▶ _WORK TASK_:
When the line with "margin-left: 0 ->" appears below, start repeating lines exactly, and keep going through the line with "Not visible to"; add nothing outside that span.

▶ _GIVEN ENTRIES_:
==============================

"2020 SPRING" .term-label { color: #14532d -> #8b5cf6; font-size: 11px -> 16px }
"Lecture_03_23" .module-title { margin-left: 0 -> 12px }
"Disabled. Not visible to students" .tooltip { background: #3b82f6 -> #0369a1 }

==============================

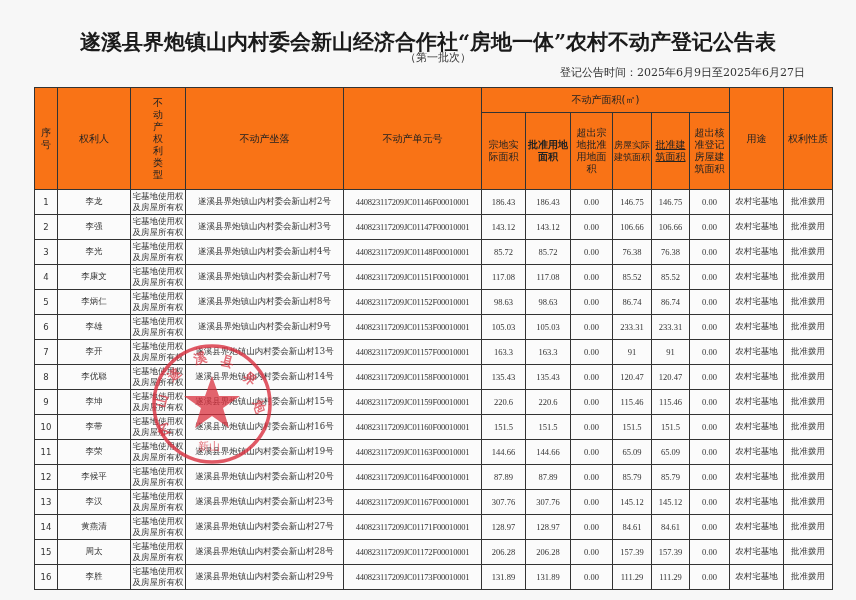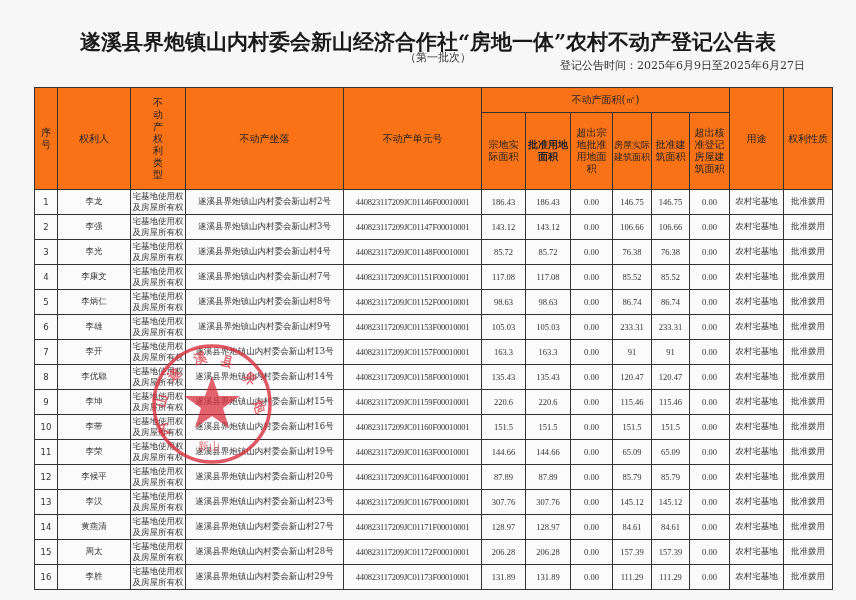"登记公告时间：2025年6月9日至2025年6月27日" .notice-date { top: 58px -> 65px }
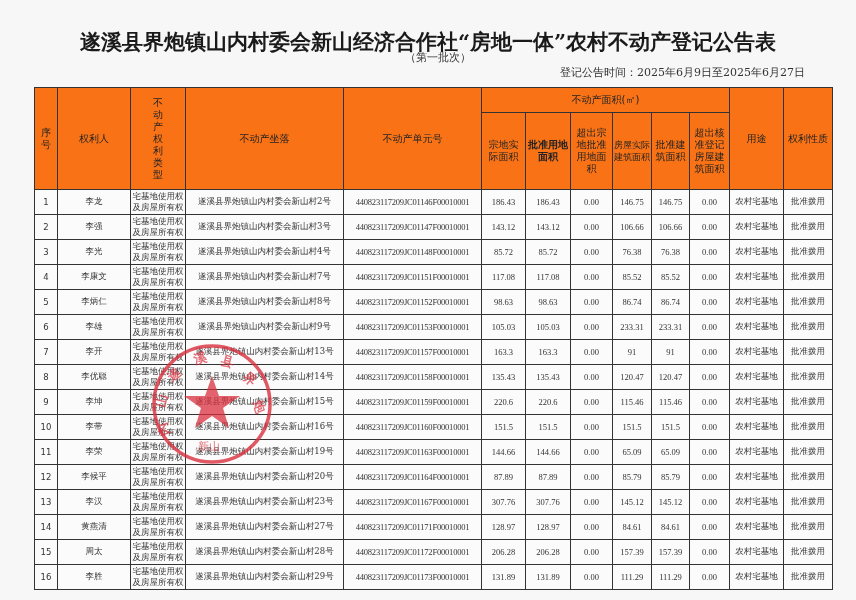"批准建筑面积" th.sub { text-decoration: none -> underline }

==============================

▶ _TASK RESULT_:
"Lecture_03_23" .module-title { margin-left: 0 -> 12px }
"Disabled. Not visible to students" .tooltip { background: #3b82f6 -> #0369a1 }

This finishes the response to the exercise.